HabsWorld Habs 3 Stars

1st Star – Max Domi

The October winner of the Molson Cup continues to impress in November. Relentless puck-hounding, smart plays with the puck and good decisions are quickly making him a fan favourite. Not only is he an incredibly entertaining player to watch, but he’s also making all players around him better, and there isn’t much more a team can ask from their pivot, especially not a 23-year old playing the position full-time for the first time in years.

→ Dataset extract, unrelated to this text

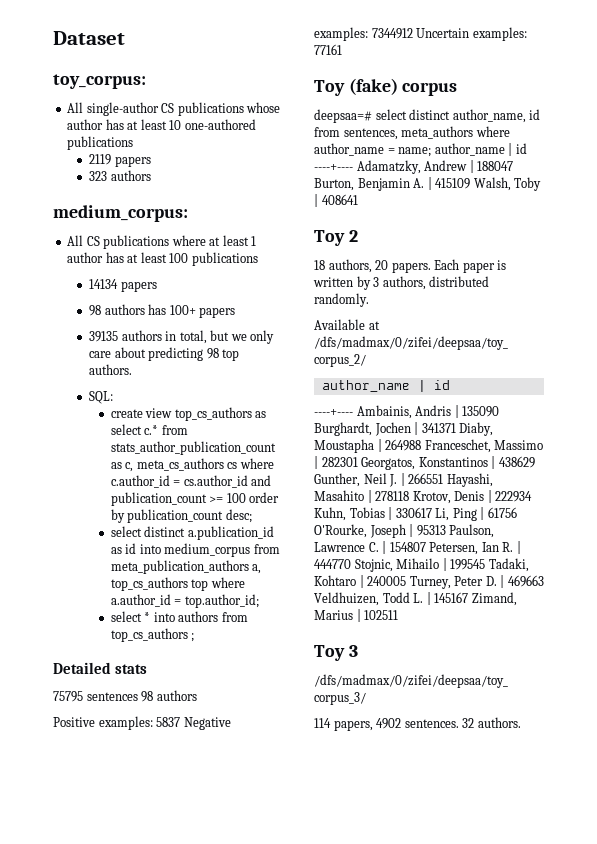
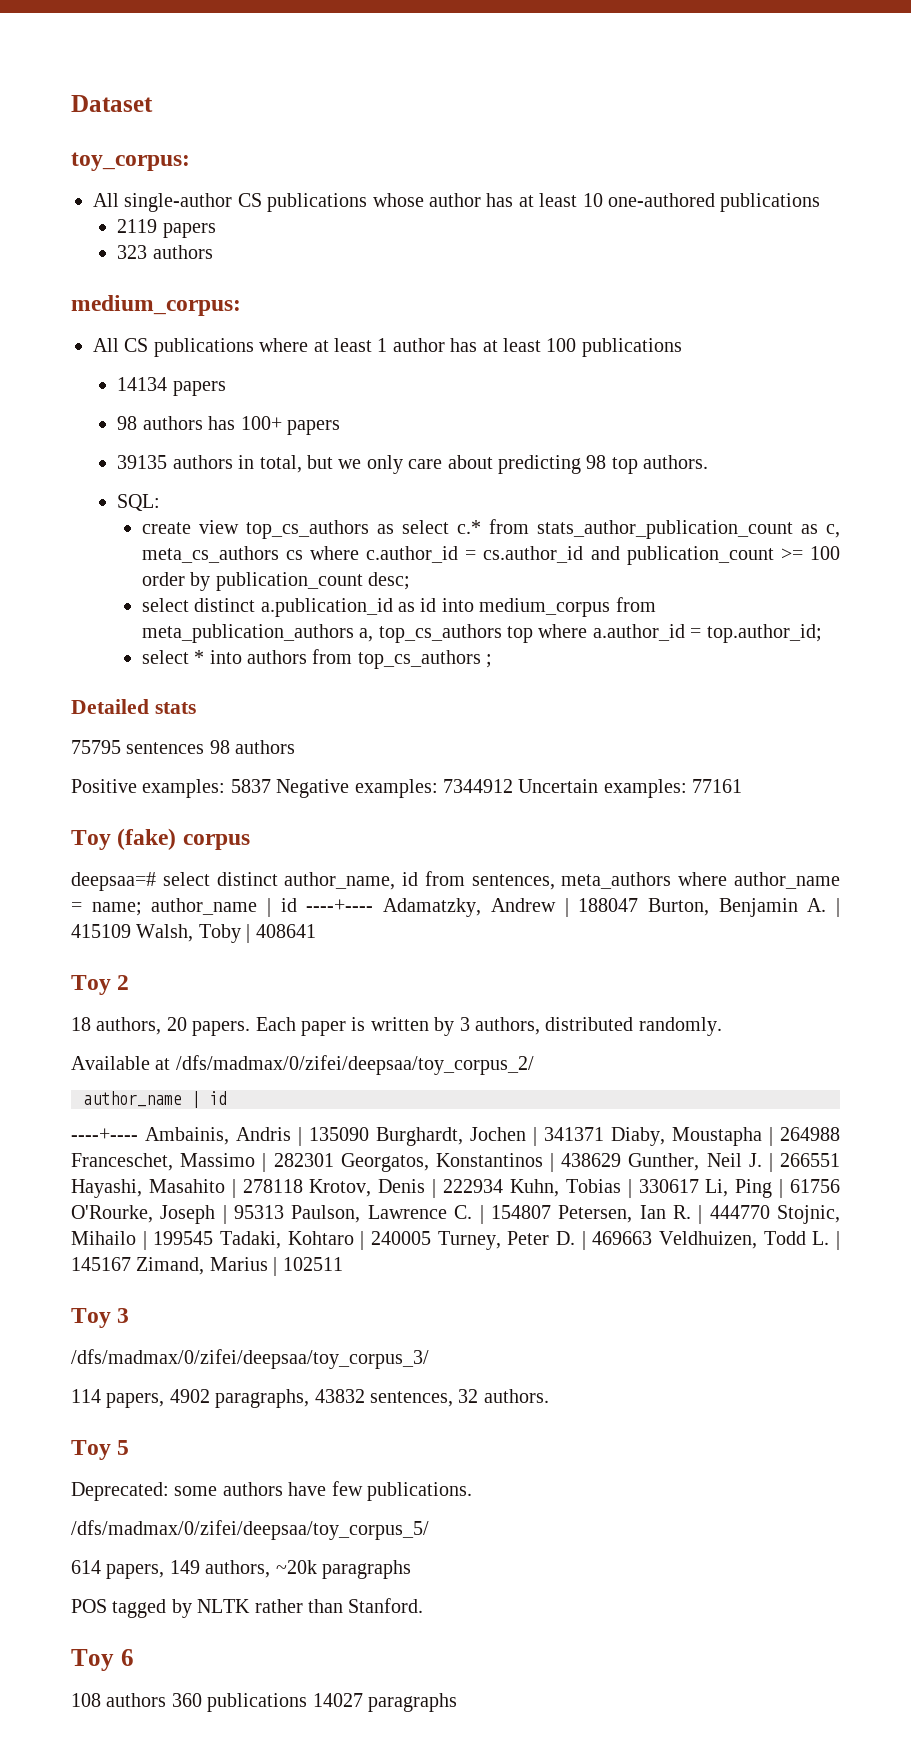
[404,719,459,728] sentences. -> [215,1389,453,1408] paragraphs, 43832 sentences,
(521, 722) none -> [71,1440,130,1460] [71,1481,472,1501] [71,1520,429,1540] [71,1560,411,1579] [71,1598,424,1618] [71,1649,134,1671] [71,1693,457,1712] // Toy 5 // Deprecated: some authors have few publications. // /dfs/madmax/0/zifei/deepsaa/toy_corpus_5/ // 614 papers, 149 authors, ~20k paragraphs // POS tagged by NLTK rather than Stanford. // Toy 6 // 108 authors 360 publications 14027 paragraphs

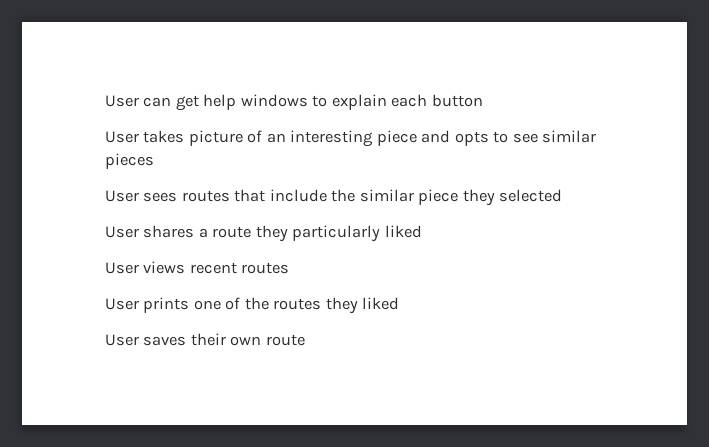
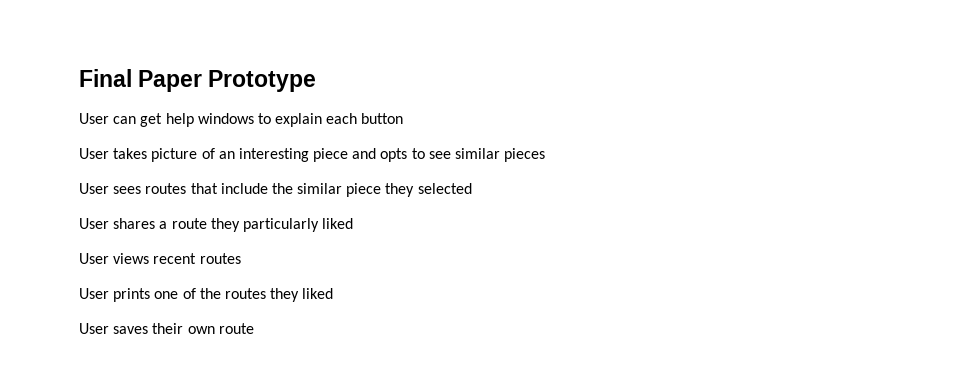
(105, 101) none -> [79,69,317,92] Final Paper Prototype //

Stats: 1 goal, 1 assist, +1, 1 shot, 19:55 T.O.I.

2nd Star – Noah Juulsen

If Juulsen looked every bit a rookie against the Lightning, he was much better in this one. His positioning was on point, as was his physical play and his decisions with the puck. This started with a strong first shift killing a penalty, and obviously, it ended with his second assist of the night on the tying goal.

Stats: 2 assists, +1, 1 shot, 5 hits, 19:03 T.O.I.

3rd Star – Jonathan Drouin

Drouin remains the most skillful player on this team and when he decides to turn on his effort, he appears unstoppable. Luckily for him, Domi is on his line and his never-quit mentality appears hard for Drouin not to imitate.

Stats: 1 goal, 1 assist, +1, 6 shots, 20:16 T.O.I.

Honourable Mention – Joel Armia

For all the games that Kotkaniemi was forechecking and creating chances for Armia, the roles were reversed this time as Armia committed to many strong forechecks that allowed him to create great scoring chances for Kotkaniemi. Unfortunately, Kotkaniemi just wasn’t able to finish the plays, so both end the night with statistics that don’t reflect their overall play.

Stats: 1 assist , 0 (+/-), 3 shots, 1 hit, 16:05 T.O.I.